Former Bill Clinton advisor David Gergen dies

David Gergen, a veteran of the “inside the Beltway” who helped shape public images of the four presidents, mostly republican, and who, after a turning editor, followed an old route from an internal political person to a TV commentator, died Thursday in Lexington, Mass. He was 83 years old. Death [...]
His death, in a community of pensioners, was caused by malaria, said his son, Christopher. Mr. Gergen, writes The New York Times.

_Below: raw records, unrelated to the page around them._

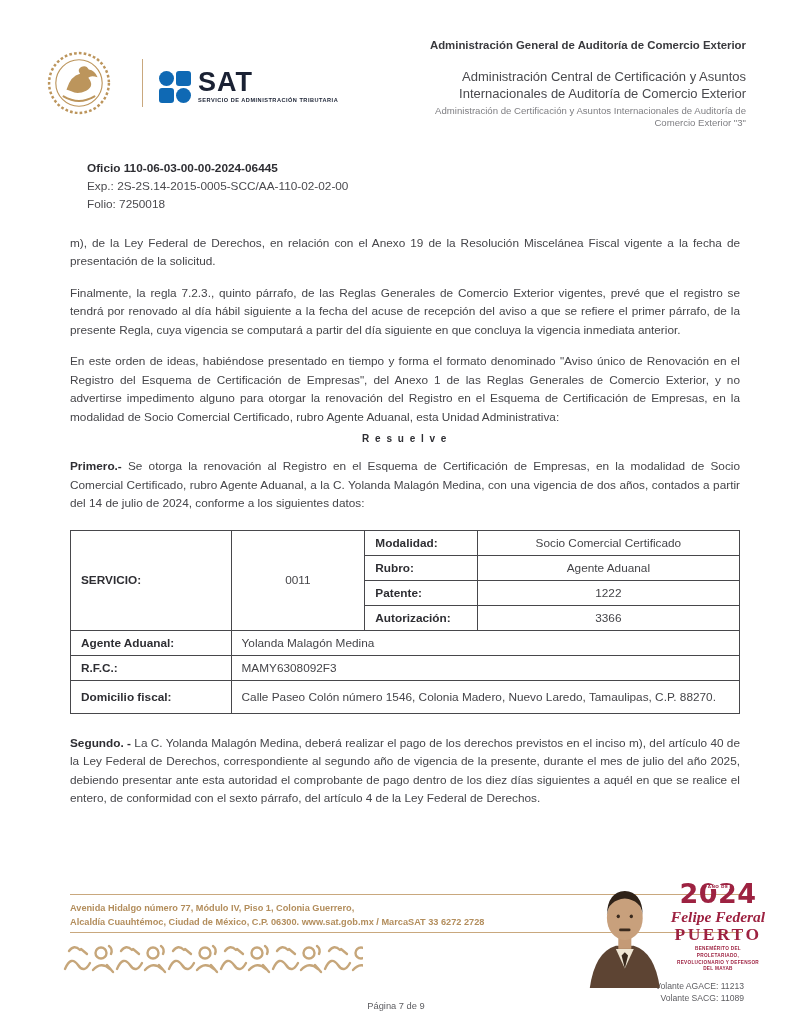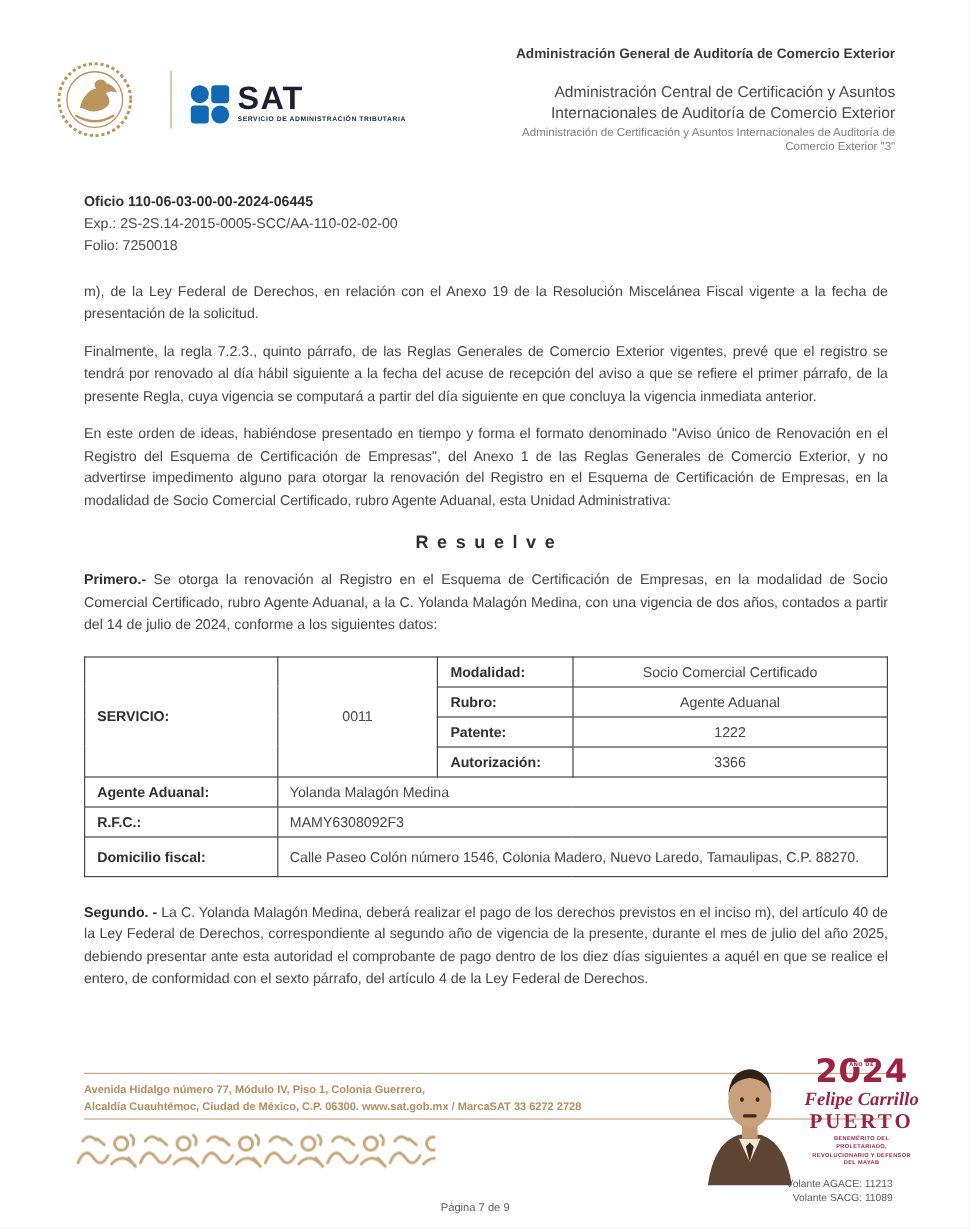"Oficio 110-06-03-00-00-2024-06445" .oficio { margin-left: none -> 17px }
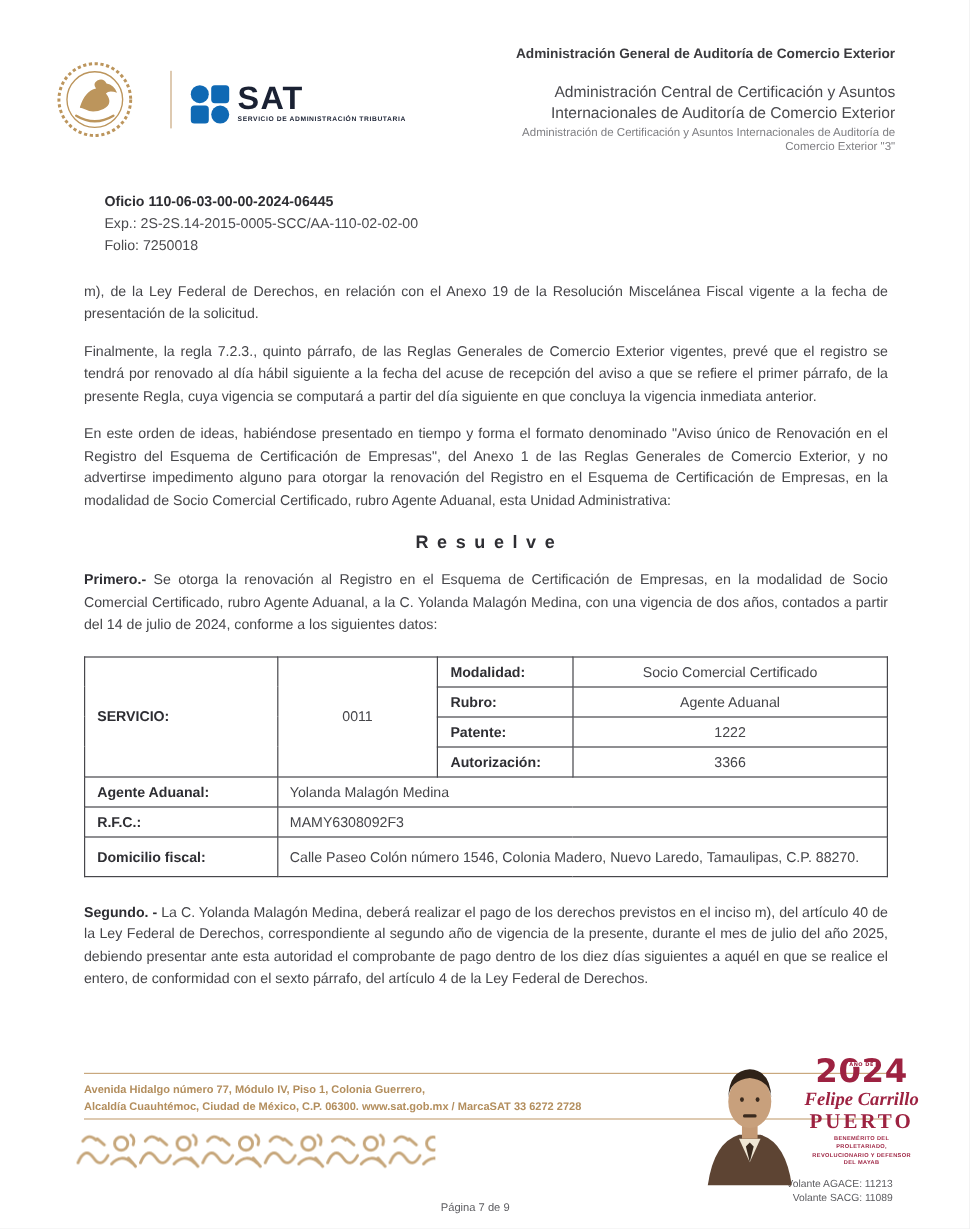"R e s u e" .resuelve { font-size: 15px -> 10px; margin-top: 18px -> 7px }
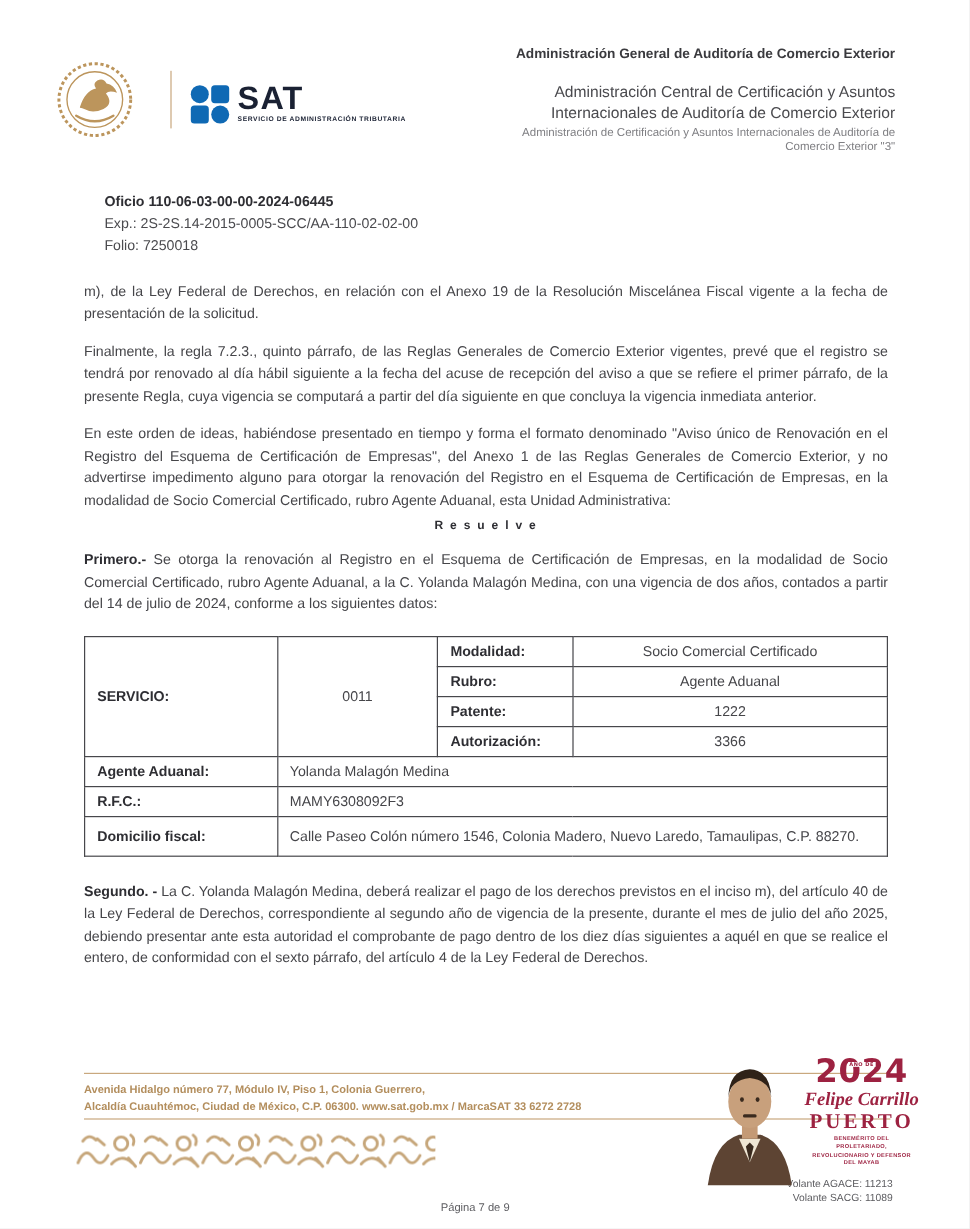"Felipe Carrillo" div.f-script { text: Carrillo -> Federal }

It was Gergen who invented a replica in the 1980 presidential elections that helped secure victory for Republican candidate Ronald Reagan over Jimmy Carter, the incumbent Democrat. In that era of high inflation, high interest rates and a national psychic injured by holding 52 Americans from Iran, Carter was already in trouble. The final issue came in a televised debate a week before the elections, when Reagan asked viewers a question suggested by Gergen affecting political salaries: “Are you better than you were four years ago?”
For many Americans, the answer was no.
The rhetorical questions have great powers”, Gergen said years later.
It's one of those things that sometimes give you gold,” he said. When you're out there begging in the river, sometimes you grab a piece of gold. ”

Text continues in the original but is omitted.